To that end, though, hard-earned experience and wisdom can offer some guidance. For example, the Fed often floats “trial balloons” through their sycophant media outlets. For a long time, Jon Hilsenrath of the Wall Street Journal served this role for Ben Bernanke. Steve Liesman of CNBC often seemed to be the “leaker of choice” for Janet Yellen. Though Chairman Powell doesn’t seem to have a preferred media mouthpiece as yet, his Fed still operates under the same “trial balloon” method.

And what do we mean by a trial balloon? Let’s let the nice folks at Merriam-Webster explain:

Hmmm. “A scheme tentatively announced to test public opinion”. Keep that in mind as we next recall a few of these headlines from the past few months.

At the conclusion of the June FOMC, Chairman Powell conducted his usual press briefing. In his answer to the very first question, you’ll find the statement below:

www.federalreserve.gov/mediacenter/files/FOMCpresconf20200610.pdf

More details were provided when the minutes to the June FOMC were finally released three weeks later. You can read through them if you’d like by clicking this link:

www.federalreserve.gov/monetarypolicy/files/fomcminutes20200610.pdf

Here’s a key snippet:

The next balloon was sighted on July 17, when this article appeared at Bloomberg in the wee hours of the morning. You should be sure to read it now if you’ve not seen it before, as it contains the text shown below: www.bloomberg.com/opinion/articles/2020-07-17/the-fed-is-setting-the-stage-for-a-major-policy-change

On August 5, the next balloon floated by with this article from CNBC: www.cnbc.com/2020/08/04/the-fed-is-expected-to-make-a-major-commitment-to-ramping-up-inflation-soon.html

And finally, Powell himself began to lay it all out with his speech at the Fed’s “Virtual Jackson Hole” conference on August 27. While not addressing the Yield Curve Control part of the equation, Powell made it abundantly clear that achieving price inflation was the Fed’s #1 goal at present and that his Fed will be ready to employ all sorts of unconventional monetary tools to make it happen: www.federalreserve.gov/newsevents/speech/powell20200827a.htm

So let’s cut to the chase. What are Powell and his Fed trying to tell you?

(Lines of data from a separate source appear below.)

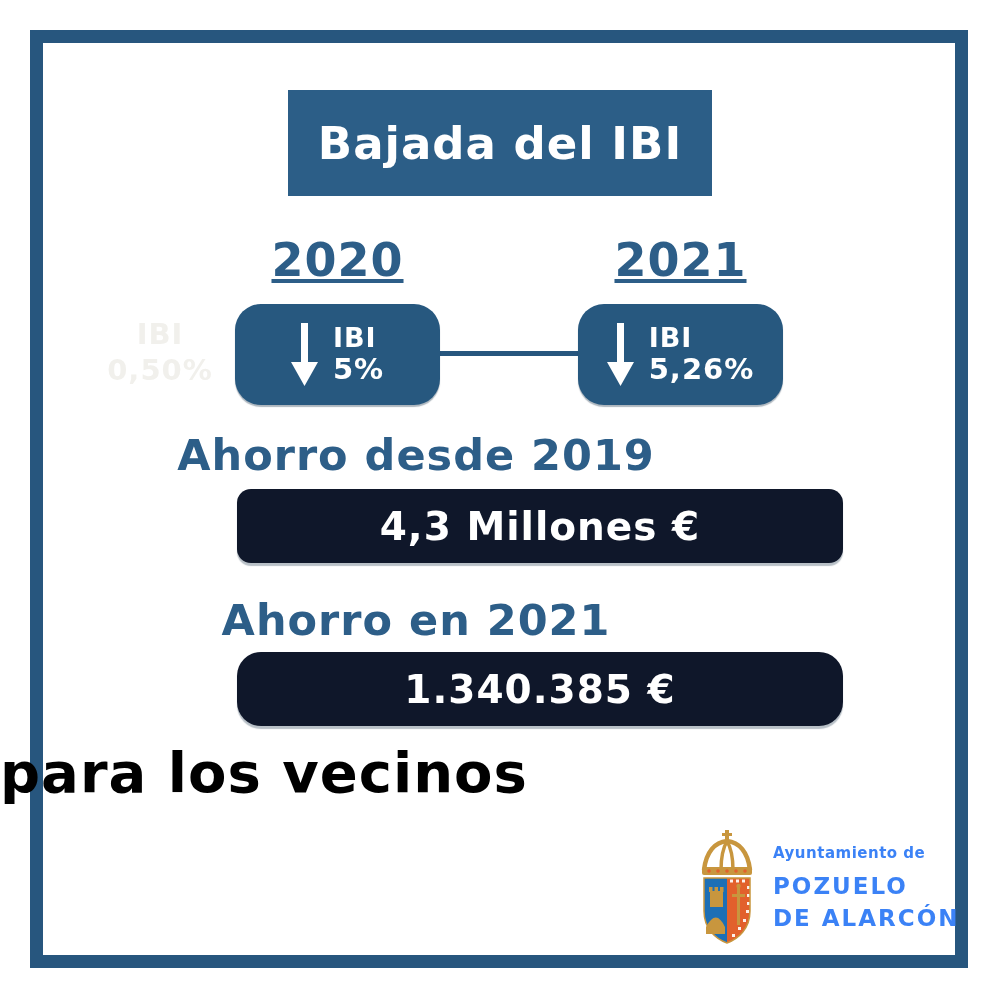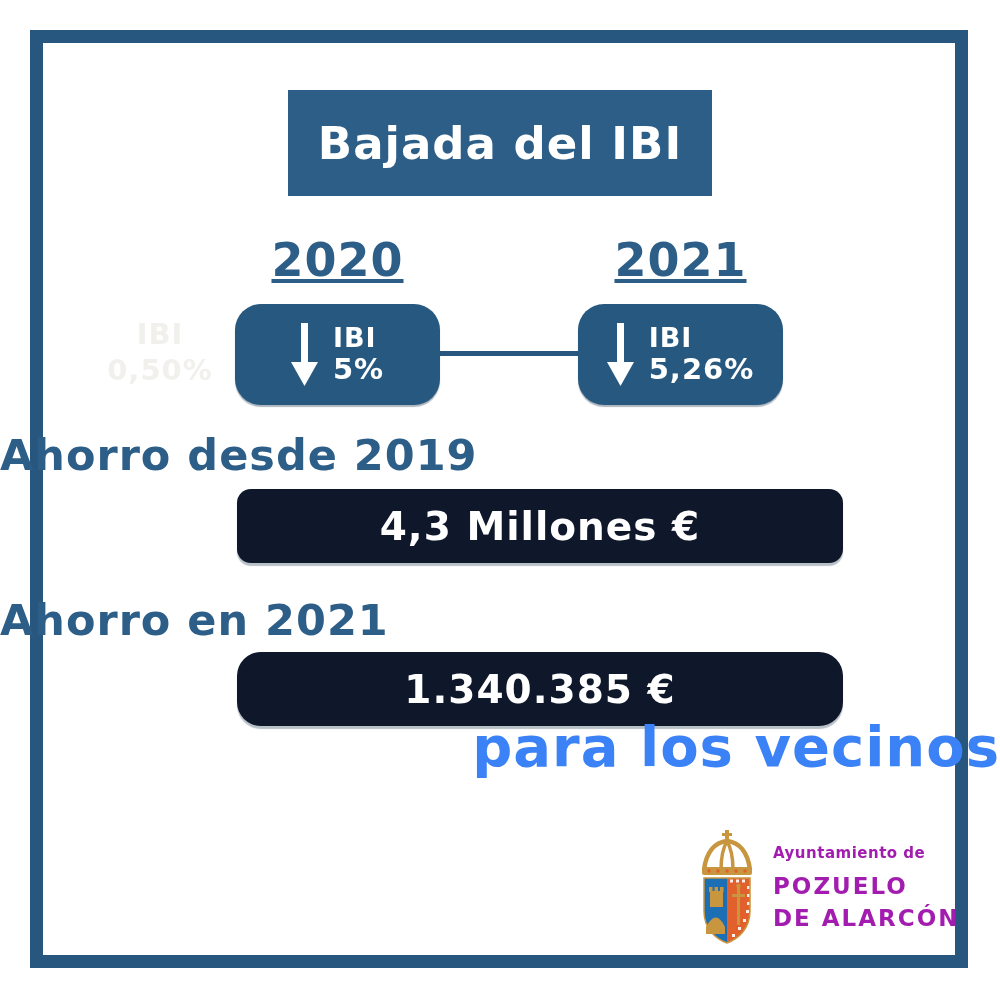"Ahorro desde 2019" .heading { text-align: none -> center }
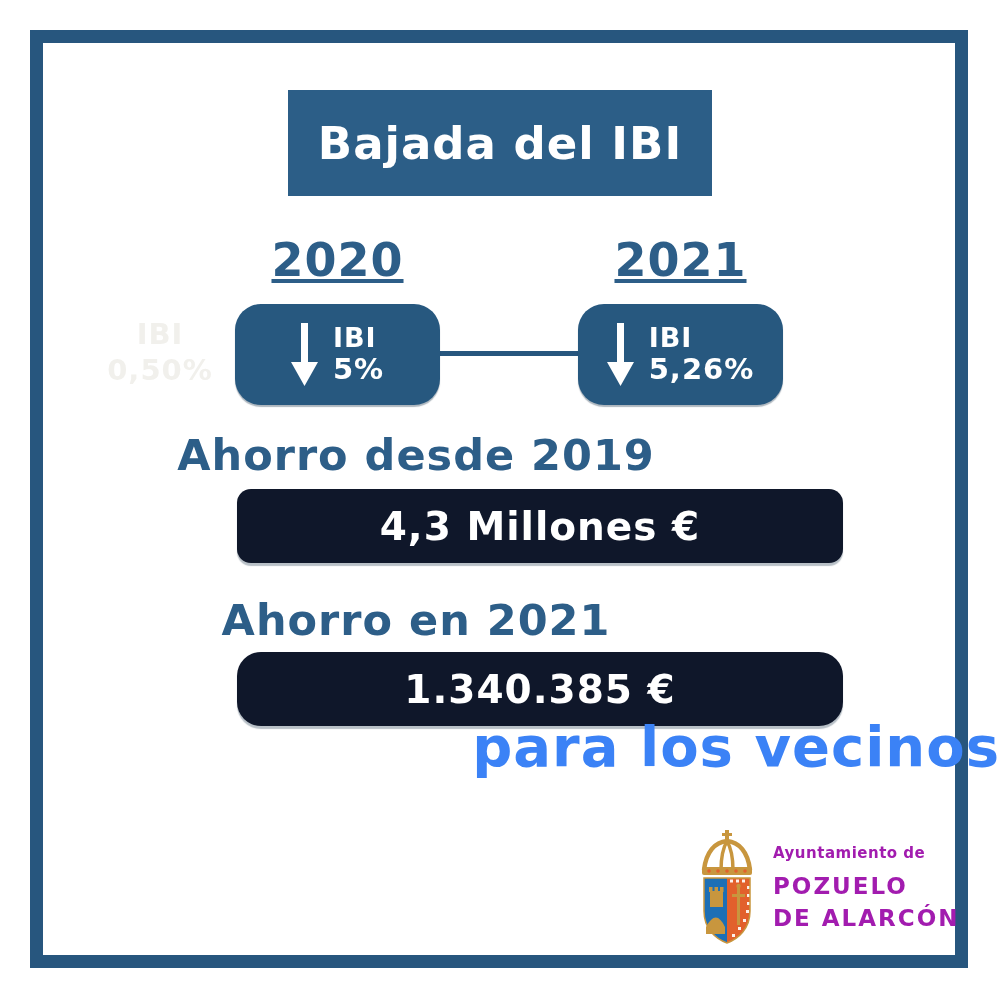"para los vecinos" .footer-text { color: #3b82f6 -> #000000; text-align: right -> left; top: 714px -> 740px }
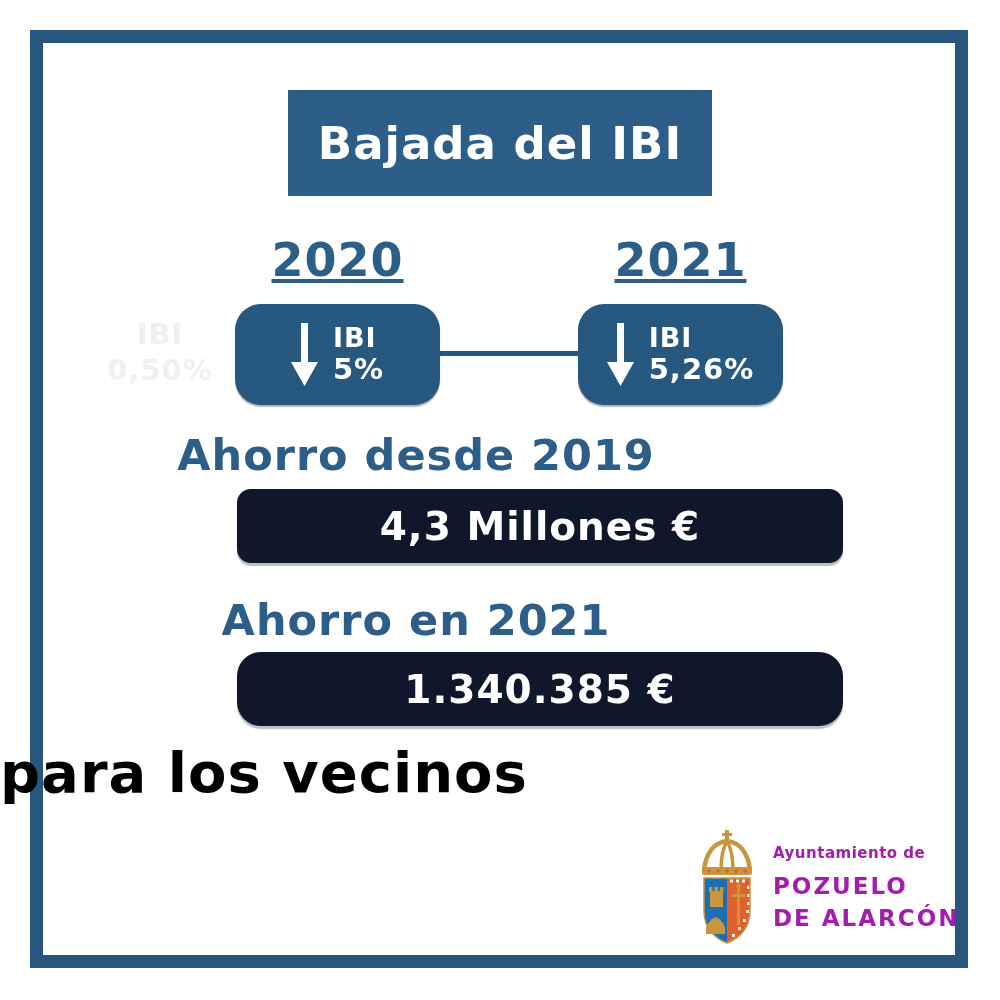"Ayuntamiento de" .logo-text { color: #a21caf -> #3b82f6 }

  1. They are desperate to spark inflation in order to manage the extreme level of U.S. debt and ongoing deficits.
  2. They’ve made it explicitly clear that they will NOT raise the fed funds rate before 2023, even if inflation actually begins to surge.
  3. “Conventional” monetary tools have failed to spark inflation in places like Japan. Therefore, the Fed will actively consider “non-conventional” tools.
  4. Among the many non-conventional tools under consideration is Yield Curve Control. In June, the FOMC was briefed on the historical experience of YCC in the United States.

Will a formal policy announcement of Yield Curve Control come out of next week’s meeting? Maybe. Perhaps Yield Curve Control is already in place and the Fed just hasn’t told anyone.

Note that since March 27, the yield on the U.S. 10-year note has closed between 55 and 75 basis points on 101 of the 114 trading days. Stated differently, the yield on the 10-year note has closed between 55 and 75 basis points 88.6% of the time since March 27. If the Fed has already instituted a covert, de facto Yield Curve Control program, they certainly appear to have done a good job so far!

So listen closely to what the FOMC says—and doesn’t say—next Wednesday. The trial balloons floated since June all suggest that major policy changes will be forthcoming and these changes will all be designed to drive higher inflation. Higher inflation with Yield Curve Control will lead to sharply negative real interest rates. And sharply negative real interest rates will lead to higher gold and silver prices.